1967 begann die Planung des Internationalen Amtssitz- und Konferenzzentrums Wiens, der UNO City. 1979 erfolgte die Eröffnung. 1990/91 wurde ein internationaler Architektenwettbewerb "Bebauungs- und Gestaltungskonzepte EXPO 95 in Wien und Nachnutzung" für das Areal der heutigen Donau City und seinem Vorfeld abgehalten.
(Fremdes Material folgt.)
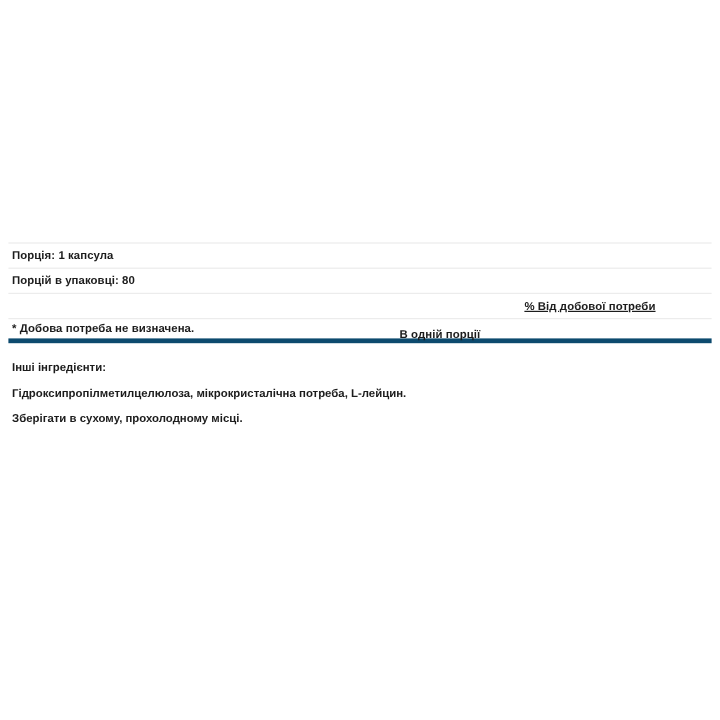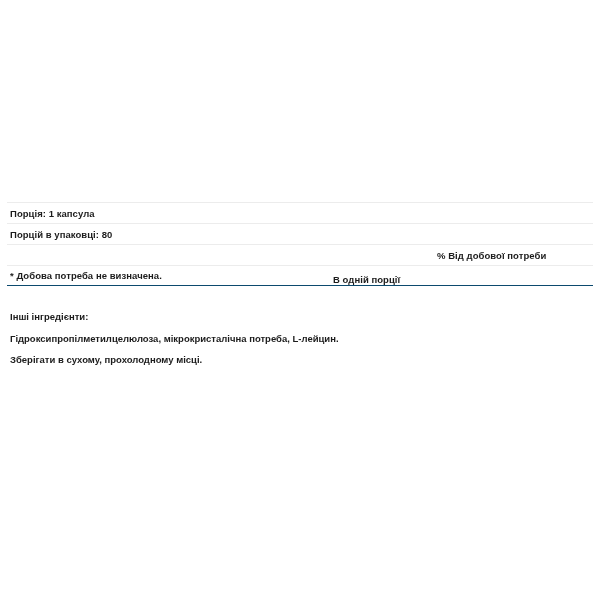"% Від добової потреби" .c3 { text-decoration: none -> underline }
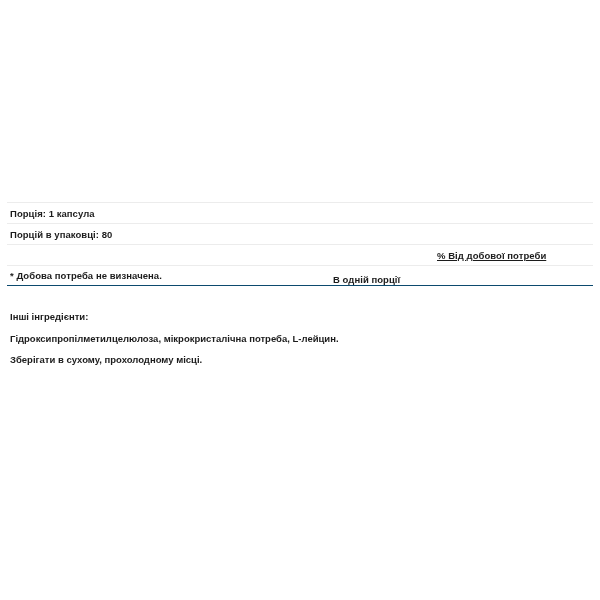"* Добова потреба не визначена." .row.last { border-bottom: 1px solid #0c4a6e -> 4px solid #0c4a6e }
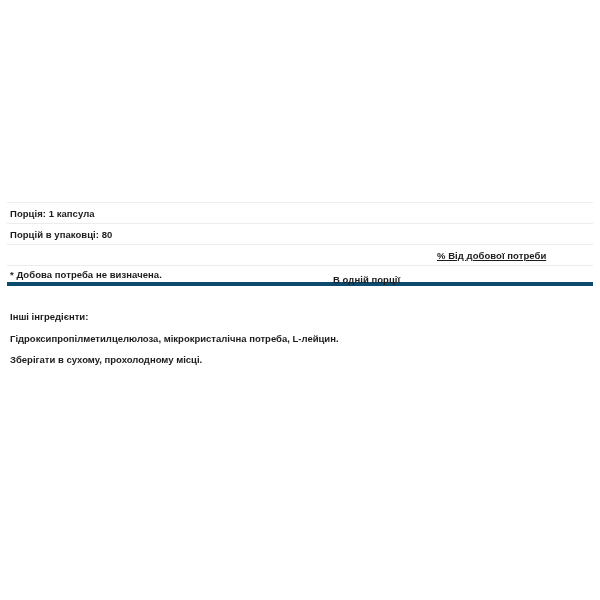"Інші інгредієнти:" .notes { top: 310px -> 300px }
Aus der Konzeption der ersten Preise entwickelten sich - als 1991 die Teilnahme Wiens an der EXPO bei einer Volksbefragung abgelehnt wurde - die Grundsätze für eine Nachnutzung als multifunktionaler Stadtteil. Dafür wurden seitens des Entwicklers, der "Wiener Entwicklungsgesellschaft für den Donauraum - WED" die Architekten Krischanitz und Neumann mit der Erstellung eines Masterplanes beauftragt.